El presidente de Portos y el alcalde de Cambados se reunieron para coordinar la obra
13 feb 2011 . Actualizado a las 06:00 h.Portos de Galicia iniciará la instalación de las compuertas de O Saco de Fefiñáns tras su saneamiento. Esta fue la principal conclusión tras la reunión que mantuvieron el presidente del ente público José Manuel Álvarez-Campana, y el alcalde de Cambados, Luis Aragunde, un encuentro organizado para coordinar las actuaciones en esa zona del municipio cambadés.
De esta manera, Portos dará cumplimiento al objetivo inicial de llevar a cabo de forma consensuada las dos actuaciones que deben realizarse en esa zona. Por una parte, la regulación del flujo de agua y, por otra, el saneamiento de la laguna. Además, el organismo dependiente de la Consellería do Mar ha encargado varios estudios complementarios sobre el modelo de gestión que requerirá esta obra.

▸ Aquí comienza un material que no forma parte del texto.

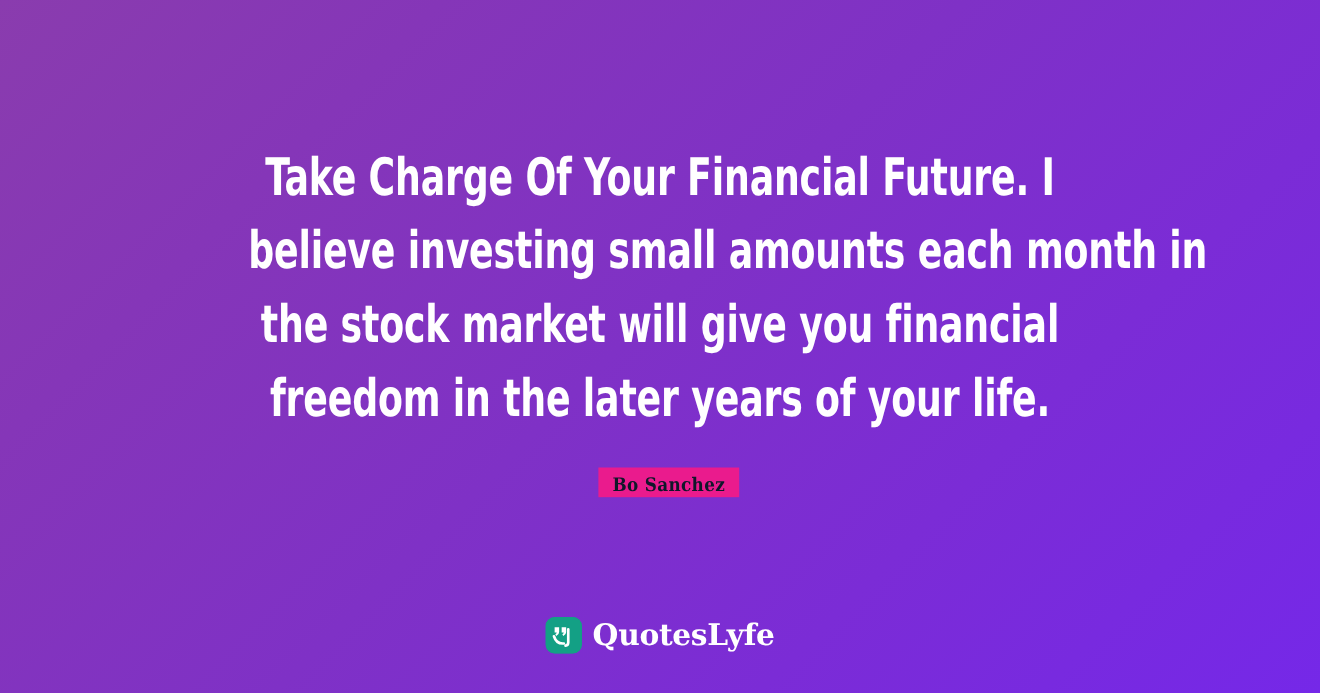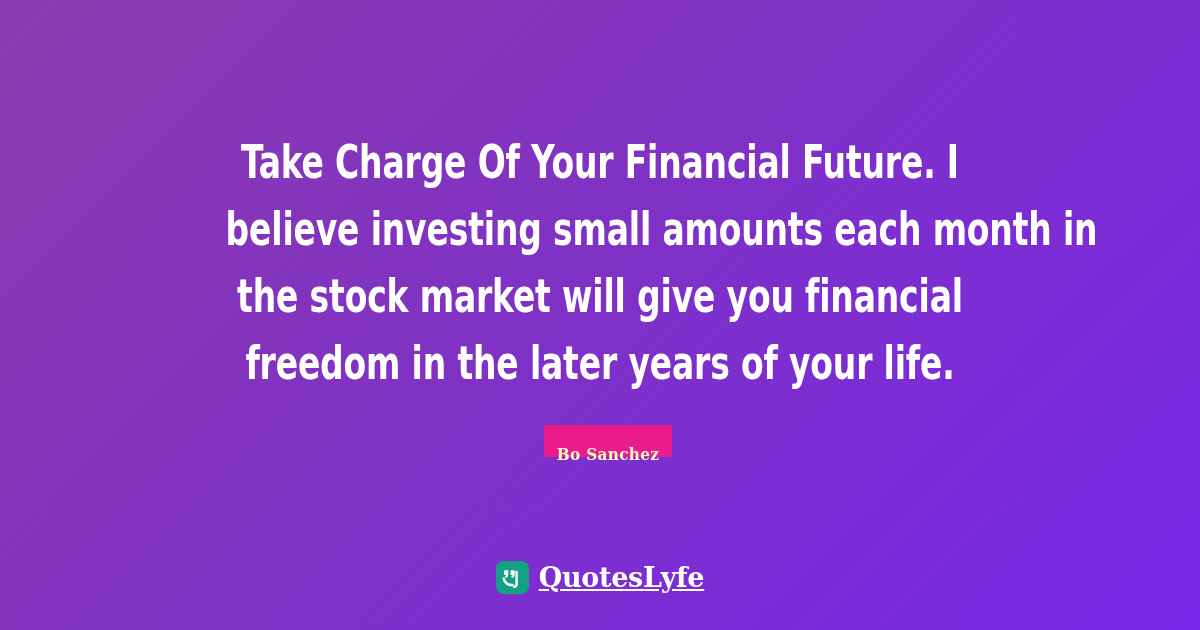"Bo Sanchez" #author-badge { color: #fef9c3 -> #0f172a; padding: 16px 13px -> 3px 13px }
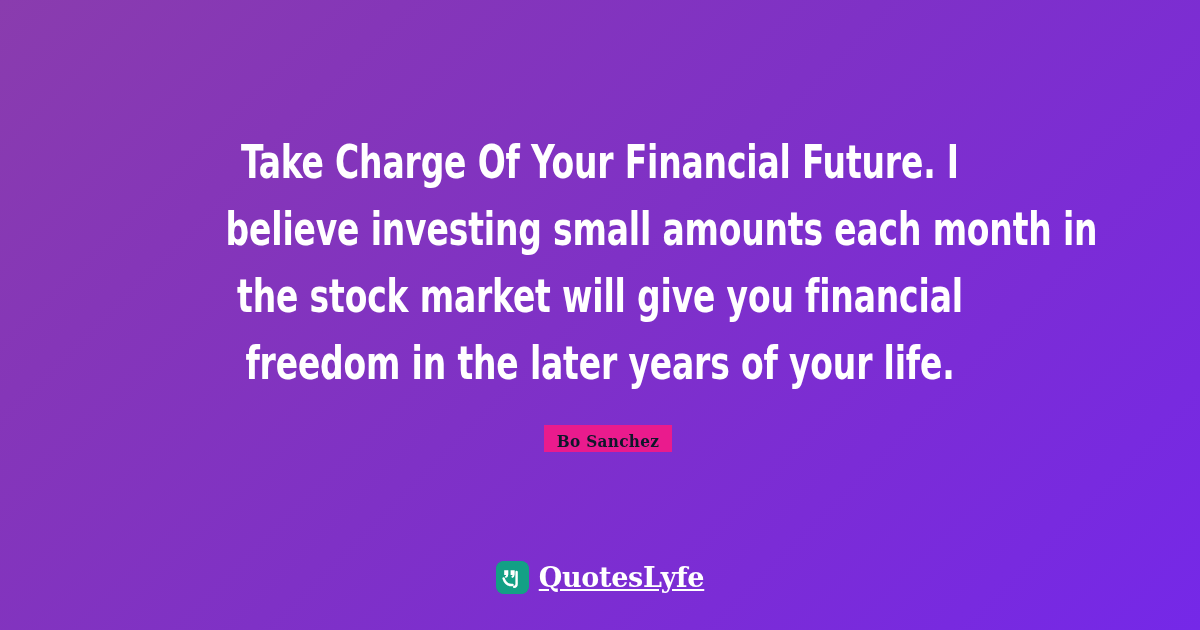"QuotesLyfe" #logo-wordmark { text-decoration: underline -> none }
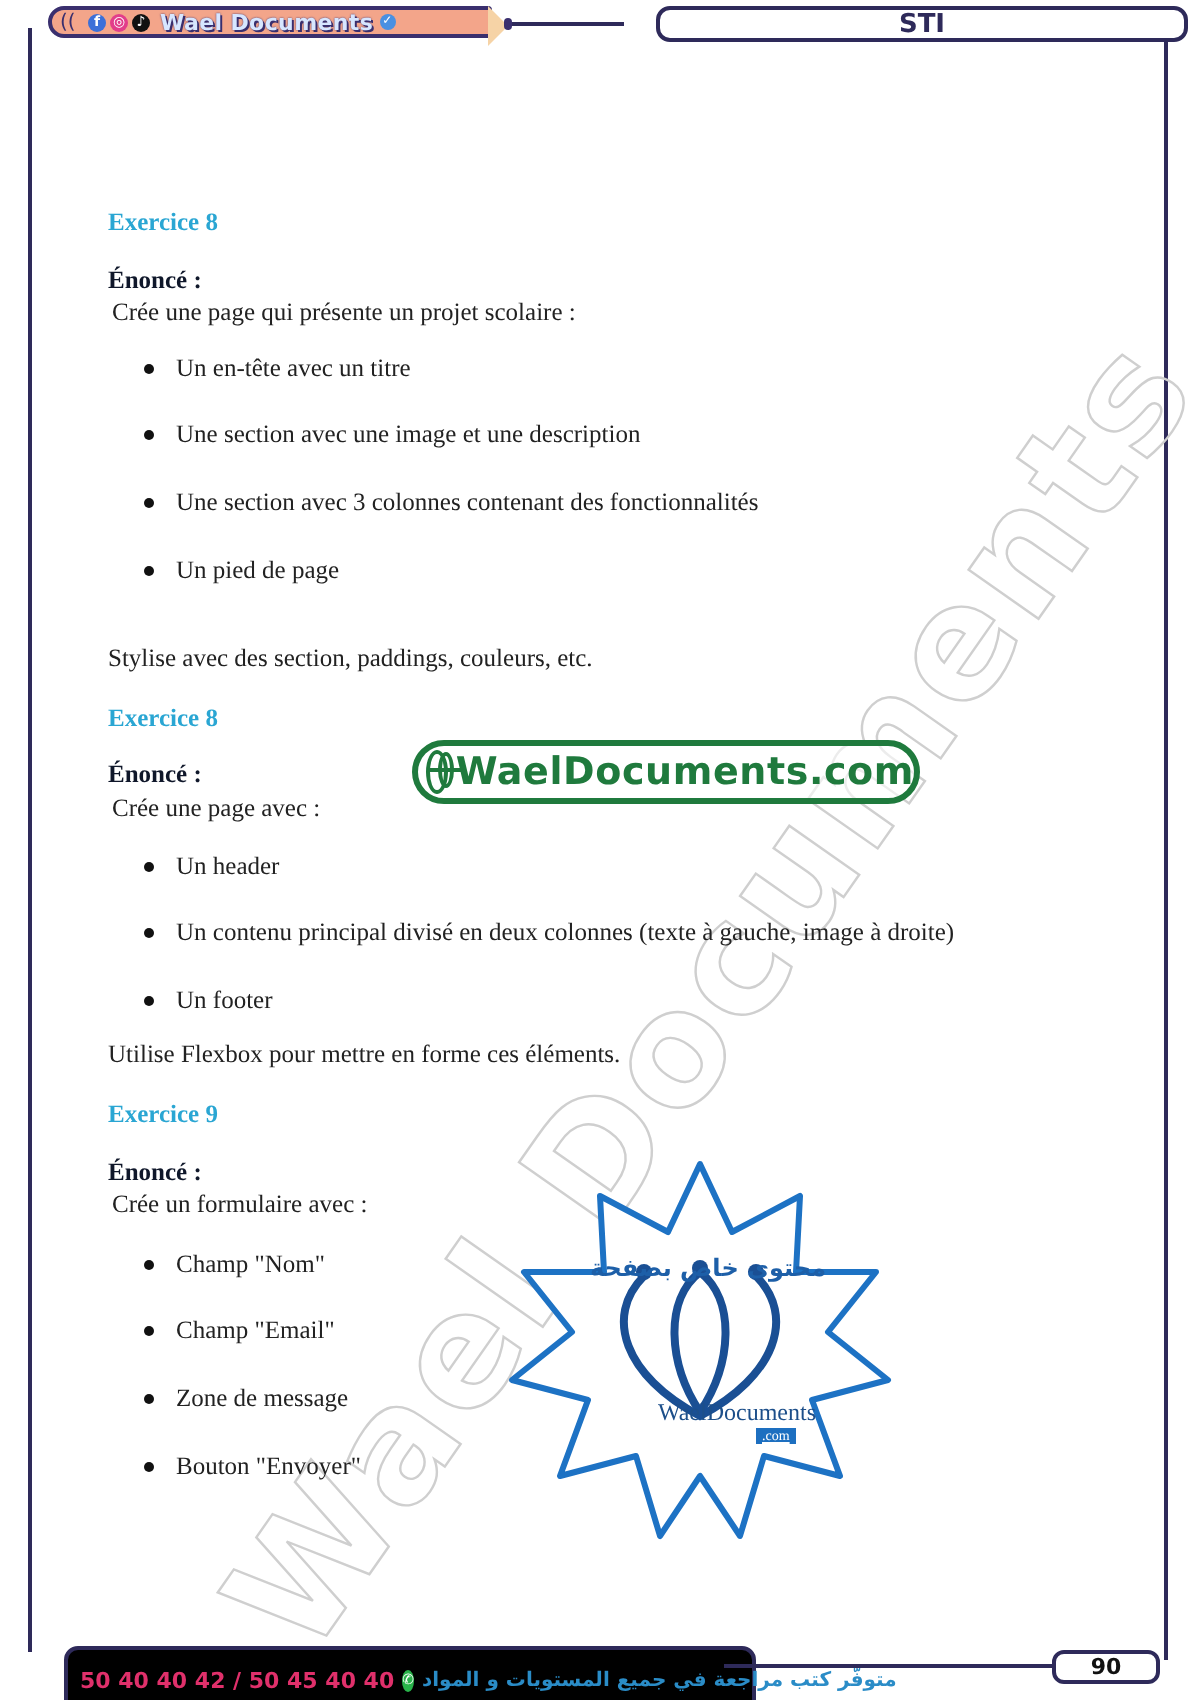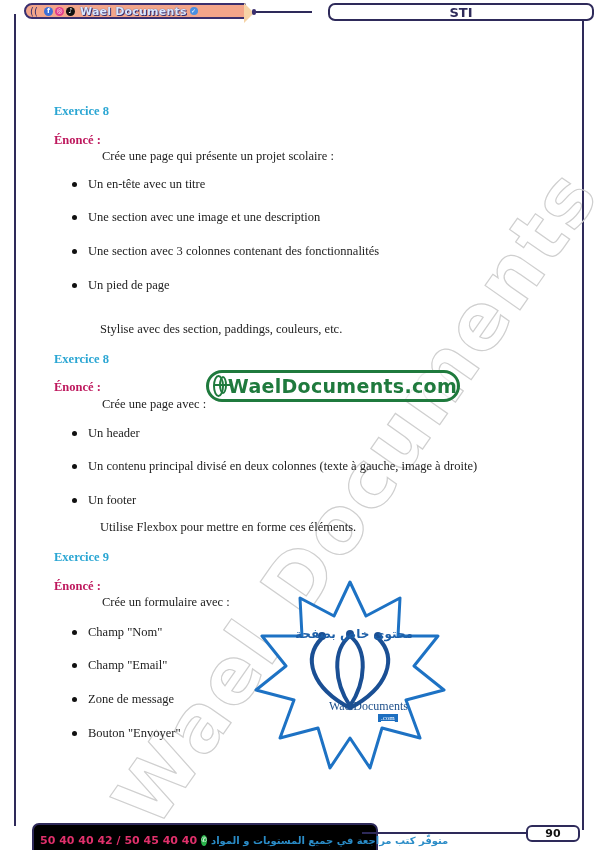"Énoncé :" .enonce { color: #be185d -> #0f172a }
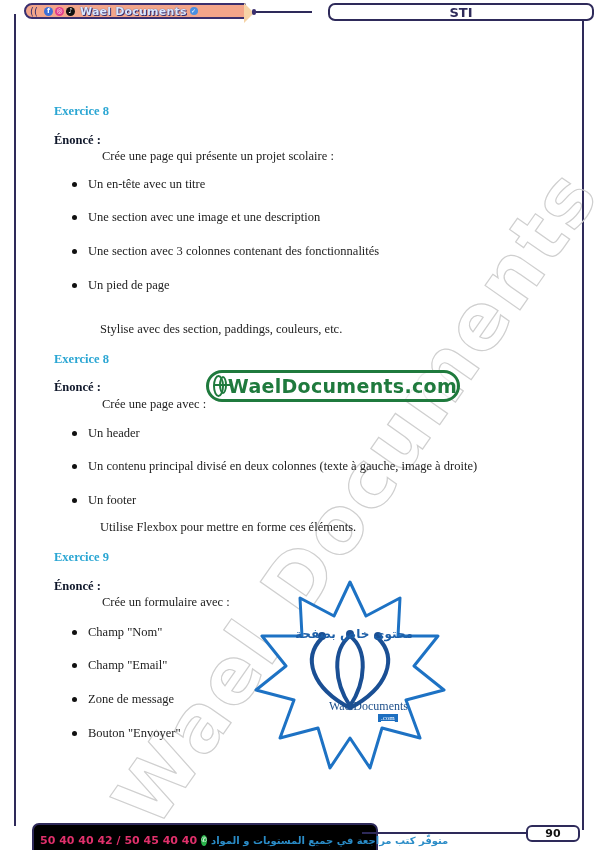"Crée une page qui présente" .para { margin-left: 46px -> none }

Estos informes serán evaluados por Portos y se plasmarán, como es natural, en la ejecución del proyecto, que será coordinado por el Concello y que prevé la construcción de unas compuertas que permitan regular el flujo de entrada y salida de agua de la laguna, una medida que está siendo muy contestada por el colectivo de mariscadoras.
Según Portos, la colocación de esas barreras permitirá separar la zona interior y la exterior del estuario, de tal manera que O Saco estará protegido de un posible vertido accidental que pudiese acaecer en la dársena pesquera, una zona portuaria con una intensa actividad.
De la misma manera, el presidente del ente público garantiza que se mantendrá el nivel adecuado de agua para optimizar la actividad marisquera. Al mismo tiempo, esa instalación facilitará la habilitación de unas instalaciones náutico recreativas que Portos asegura que son «demandadas pola poboación».
Finalmente, Portos estudiará también la posibilidad de emplear los flujos de las corrientes producidas por la subida y la bajada de las mareas para la producción de energías renovables.
El saneamiento integral de este entorno fue la principal reivindicación de las mariscadoras de Cambados cuando, hace quince días, se les explicó el proyecto. Las mujeres exigieron entonces que, de una vez por todas, se solucione el problema de vertidos que afecta a este espacio. Solo entonces, decían, se podría estudiar la colocación de la compuerta.